沒有作答,湯一點耳朵貼門一聽,裡麵有打鬥聲,找鑰匙是來不及了,直接踹門。
換衣間裡,處於下風一直被壓著打的顧煊聽到動靜提示道:“誒,藍燃有人來抓了,被抓到打架可是要扣分的,保不齊會懲罰我們去做最累最臟的活。”
“你還怕這個。”藍燃停下來望著他,仿佛聽到了天大的笑話。
“怕啊,我有潔癖我怕臟。”趁藍燃停頓的時候,顧煊一腳踹了過去。
藍燃早就準備躲了過去,而失去平衡的顧煊眼看要倒地的時候抓了藍燃一把。
這時,湯一點踹開了門,門裡沒有開燈,他先探了探頭,然後一個人走了出來,湯一點連帶著跟過來的攝像都傻眼了。
白色短袖被顧煊給撕開了,藍燃不顧眾人的眼光走了出來,攝像師巧妙地將鏡頭往他腹肌上一掃然後往後退拍攝他的全身。
帥還是帥,如同直播間觀眾說得一樣,不顧觀眾死活的帥。
攝像師都能想到後期這一幕鏡頭播出去後有多少觀眾為他尖叫怒吼。
不是乾瘦的身材,八塊腹肌整齊漂亮,往上是他那稍顯淩亂的發型。
尤其是那一雙如雄獅般侵略性的眼神,隻看上一眼便奪人魂魄。
見慣了帥哥的攝像師都難以從藍燃那俯視眾生的眼神之中抽離出來。
緊接著換衣間又傳來一陣響動,一個金發男子走了出來。
攝像師這才把鏡頭轉移到顧煊身上。
好一張建模臉,可惜站在藍燃旁邊完全被藍燃的光芒掩蓋住。
“不準動,兩個人。”湯一點及時製止住他們,盤問道,“你們兩個是不是在裡麵打架,雲山一中生活手冊上說了的,打架扣分。”
“沒有哇。
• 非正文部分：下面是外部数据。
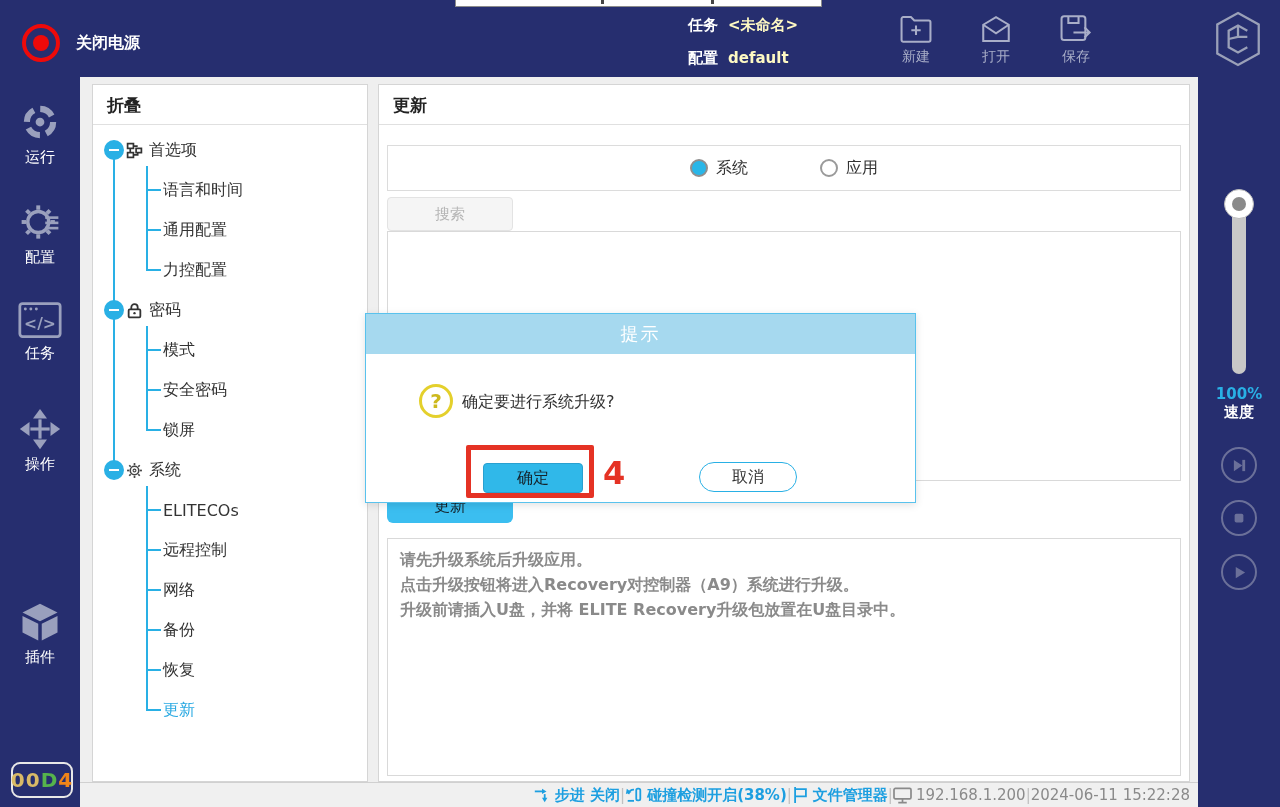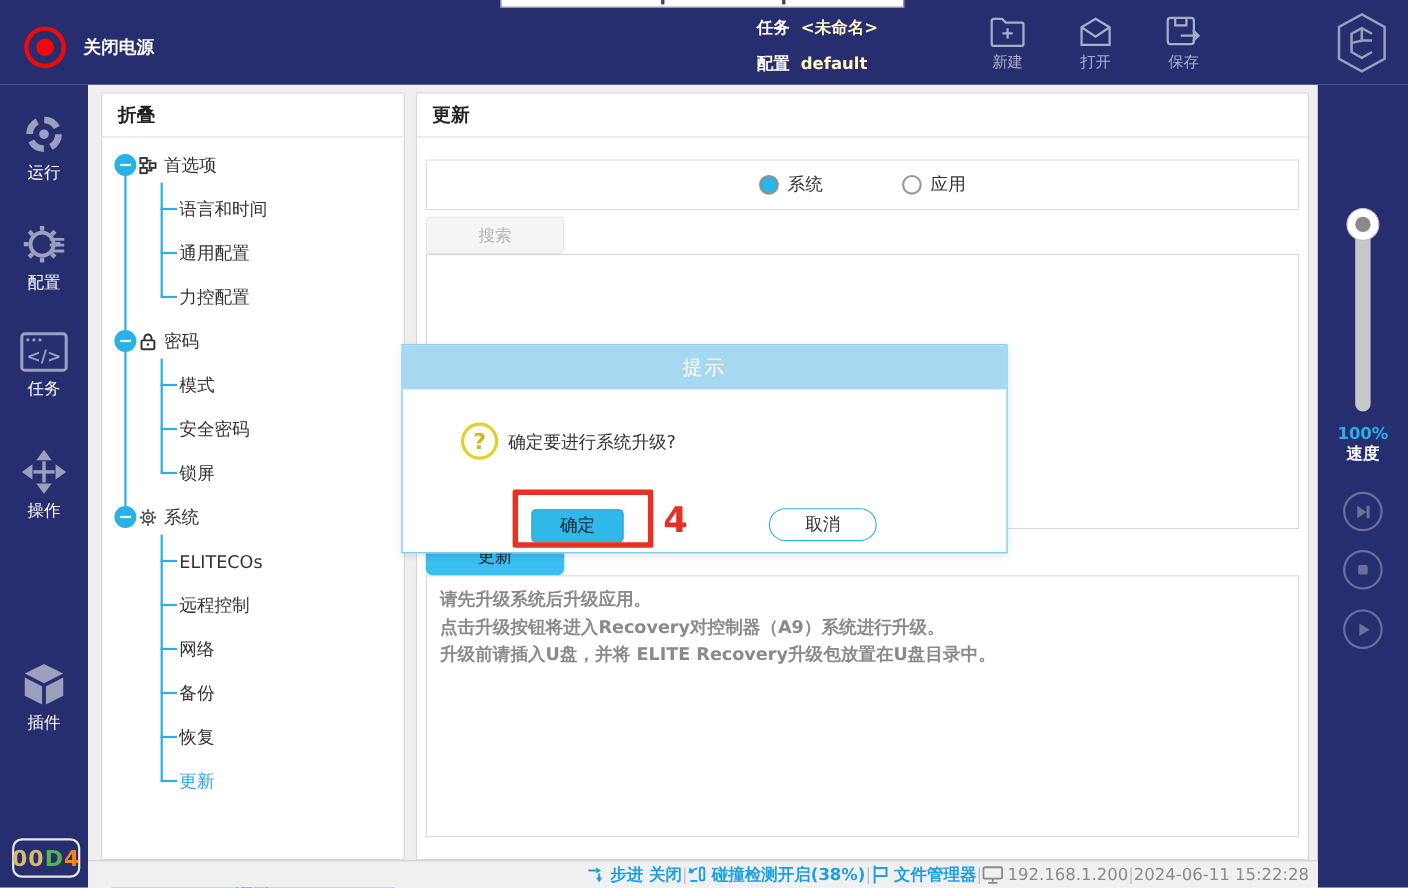--- a/index.html
+++ b/index.html
@@ -78,7 +78,7 @@
     border:3px solid #e4d02c; color:#cdb91d; font-size:20px; font-weight:bold;
     display:flex; align-items:center; justify-content:center; }
   .dialog-msg { position:absolute; left:96px; top:78px; font-size:16px; color:#333; }
-  .confirm-btn { position:absolute; left:117px; top:149px; width:84px; height:30px; z-index:41;
+  .confirm-btn { position:absolute; left:117px; top:149px; width:100px; height:30px; z-index:41;
     background:#30b8e9; border:1px solid #29a0d0; border-radius:4px; font-size:16px; color:#15232b;
     font-family:inherit; cursor:pointer; }
   .cancel-btn { position:absolute; left:333px; top:148px; width:98px; height:30px;

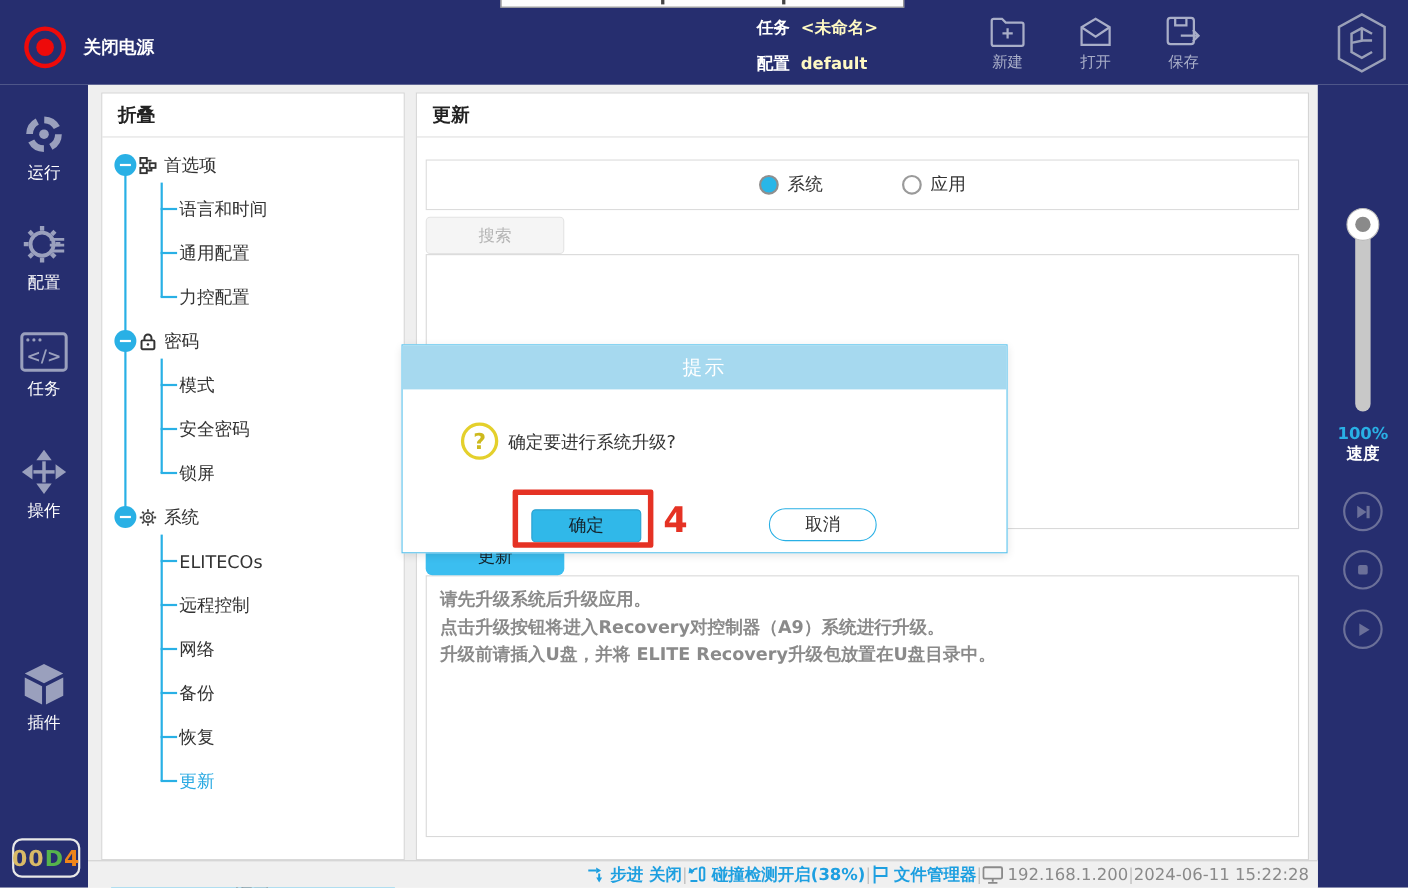--- a/index.html
+++ b/index.html
@@ -66,7 +66,7 @@
     border:1px solid #d9d9d9; background:#fff; }
   .update-btn { position:absolute; left:8px; top:404px; width:126px; height:34px; z-index:5;
     background:#3bbef0; border:none; border-radius:6px; font-size:16px; color:#15232b; font-family:inherit; cursor:pointer; }
-  .info-box { position:absolute; left:8px; right:8px; top:438px; height:238px;
+  .info-box { position:absolute; left:8px; right:8px; top:453px; height:238px;
     border:1px solid #d9d9d9; background:#fff; padding:8px 12px;
     color:#8a8a8a; font-size:16px; font-weight:600; line-height:25px; }
   

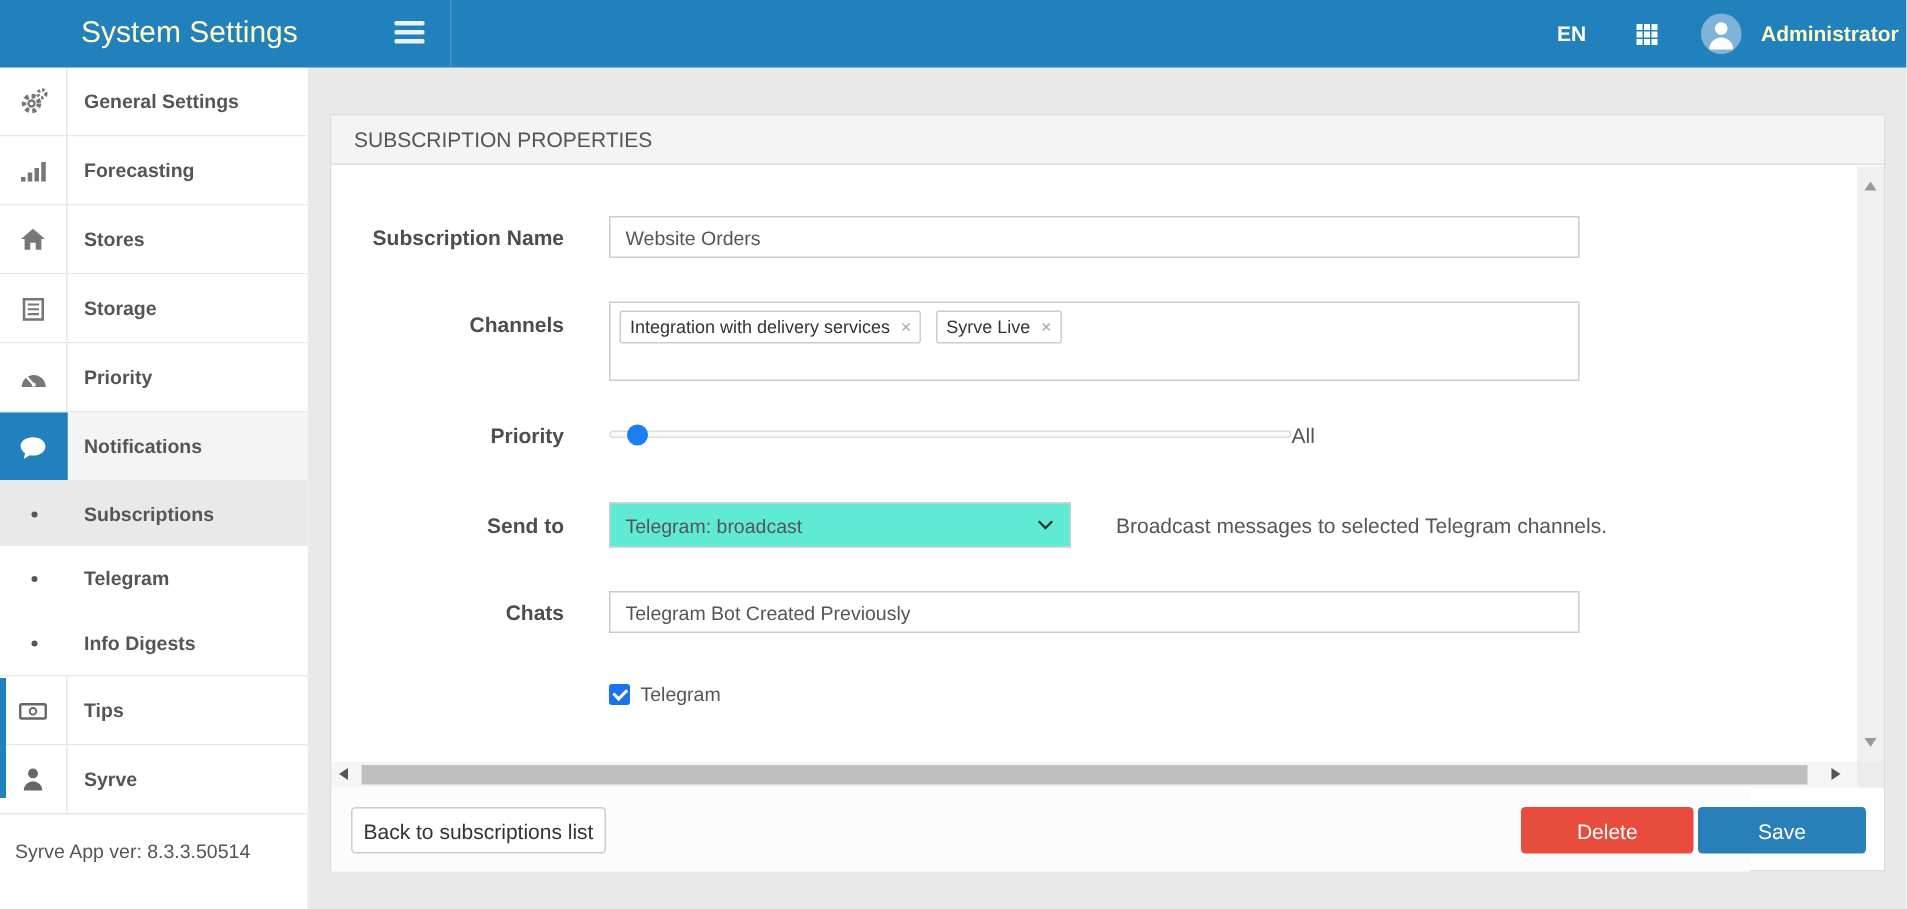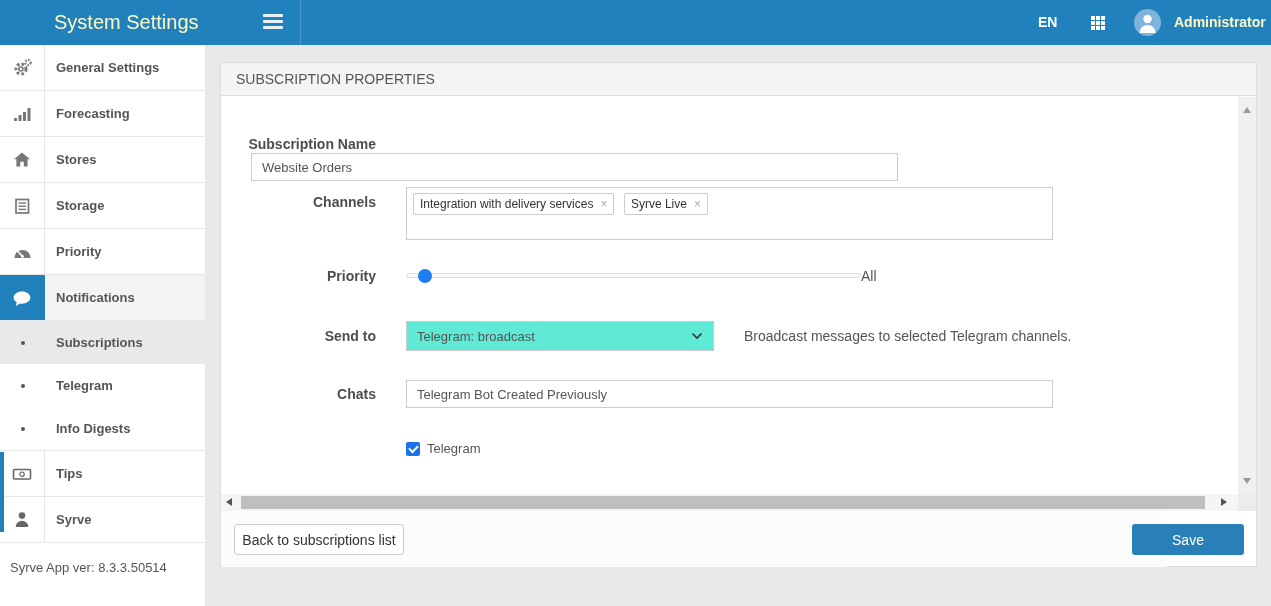--- a/index.html
+++ b/index.html
@@ -36,7 +36,7 @@
   .version { position:absolute; left:10px; top:515px; font-size:13px; color:#555; }
 
   
-  .panel { position:absolute; left:220px; top:62px; width:1037px; height:505px; background:#fff; border:1px solid #dcdcdc; }
+  .panel { position:absolute; left:220px; top:76px; width:1037px; height:505px; background:#fff; border:1px solid #dcdcdc; }
   .panel-header { height:33px; background:#f4f4f4; border-bottom:1px solid #ddd; line-height:32px; padding-left:15px; font-size:14px; color:#555; }
   .panel-body { position:absolute; left:0; top:34px; width:1035px; height:397px; background:#fff; }
 

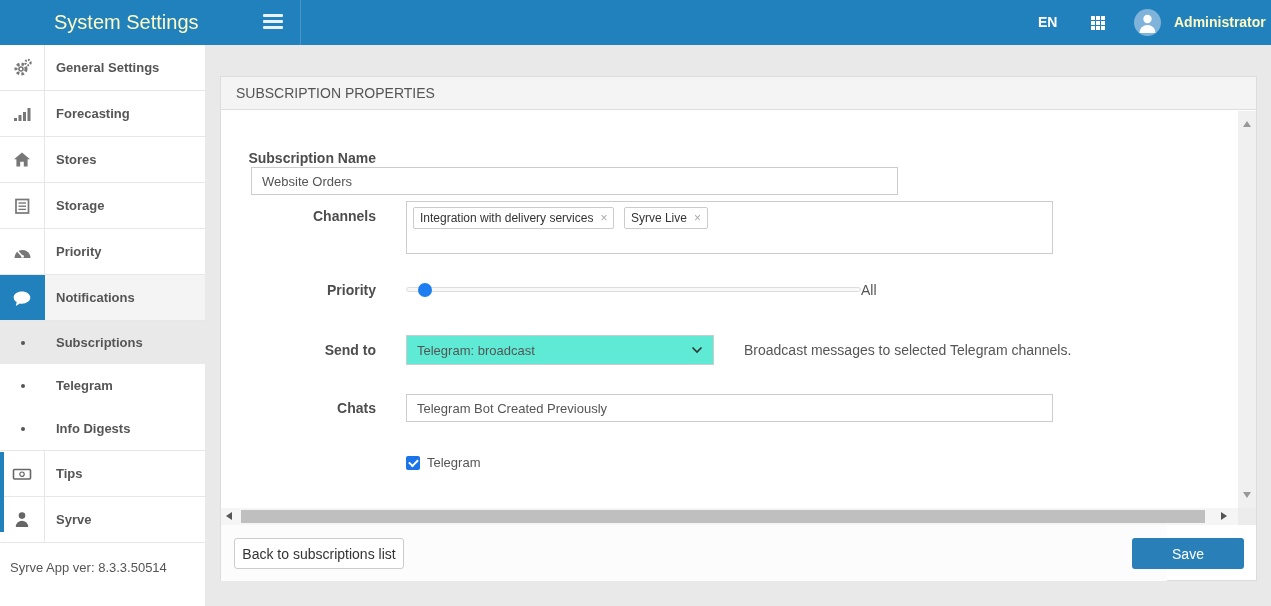--- a/index.html
+++ b/index.html
@@ -221,7 +221,7 @@
 
   <div class="panel-body">
 
-    <div class="frow" style="top:33px;flex-direction:column;">
+    <div class="frow" style="top:33px;">
       <div class="flabel" style="padding-top:5px;">Subscription Name</div>
       <div class="ffield">
         <input class="tinput" type="text" value="Website Orders" style="">

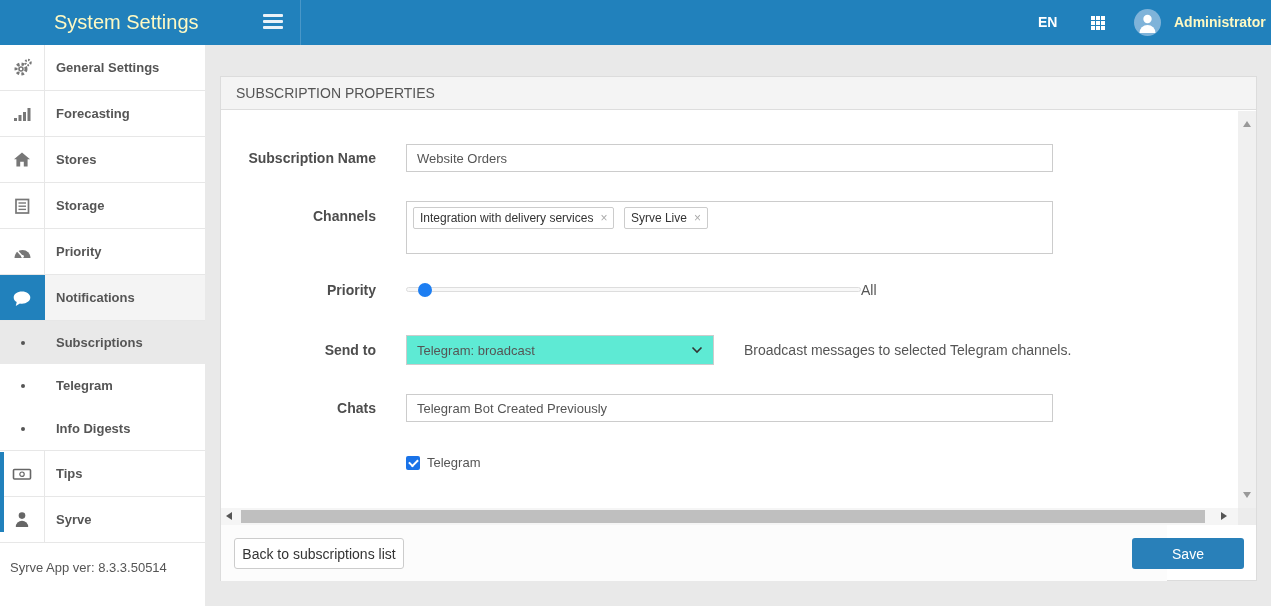--- a/index.html
+++ b/index.html
@@ -300,6 +300,7 @@
 
   <div class="pfooter">
     <button class="btn btn-back">Back to subscriptions list</button>
+    <button class="btn btn-delete">Delete</button>
     <button class="btn btn-save">Save</button>
   </div>
 </div>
”
兩道整齊的聲音一起出來。
湯一點眼神掃過他們,先是圍著藍燃打轉:“你看看,頭發都亂了,衣服也開了,這不是打架是什麼。”
“還有你。”湯一點轉到顧煊身邊,“後背一背灰,我都聽見了,彆狡辯。”
藍燃否認道:“沒有,衣服質量不好我一扯他就開了,頭發是我薅的,太熱。”
“你們相信吧。”湯一點反正是一個字都不信,他轉向其他工作人員,“你們信嗎?”
工作人員統一搖頭。
湯一點:“顧煊,你說,老實回答你們兩個在裡麵乾什麼。”
顧煊臉皮比城牆還厚死不承認:“還能乾什麼,我們兩隊都抽到了《狂放派對》在裡麵商量怎麼搞。”
鑒於他們沒有拍到打架的畫麵,也沒有直接證據,藍燃鬼扯一通:“是啊,我們是隊長嗎,相互取取經,這都是為了搞好舞台。”
為了做戲,顧煊甚至搭上了藍燃的肩膀,幫他拉了拉外套:“導演還有其他事嗎,我們兩個準備去食堂吃飯,討論討論細節。”
場麵話都說得很滿,湯一點也是沒有想到他倆配合打得這麼好。
來日方長,說不贏他們,湯一點隻好放出狠話:“彆讓我下一次逮到你們,到時候每個人扣十萬票。”
總算是敷衍過去,導演和工作人員離開後,兩人互看一眼,差點碰拳頭。
拳頭伸到一半的兩人心想:好險,差點變成朋友。
顧煊先走一步:“藍燃,等著,今天的決鬥還沒結束,改天再來。”
藍燃:“我等著。”
打完一架,身體都通暢很多,去到食堂打了一份飯,藍燃徑直往自己隊友那走了過去。
見他來,侯飛飛把平板往他麵前一遞:“你看看,這是練習室版本,我們把這一版和原版對比了一下,發現改動不大,沒有什麼新意,以我們的水平如果我們按練習室版本跳的話估計會遭到集體炮轟,因為我們實在是太差了,所以我們幾個商量了決定以你為主儘量減少我們的存在感,什麼killing part、高光時刻都往你身上堆疊。”
吃飯吃得太快,藍燃怕噎著,於是喝了口水:“No,我的想法和你們恰恰相反,我找你們來不是讓你們來襯托我,讓你們四個變成我的伴舞,這樣我乾嘛要來參加這個節目,我乾脆solo去好了,既是團體舞台,那每個人都要給到記憶點,這樣的舞台才是成功的。”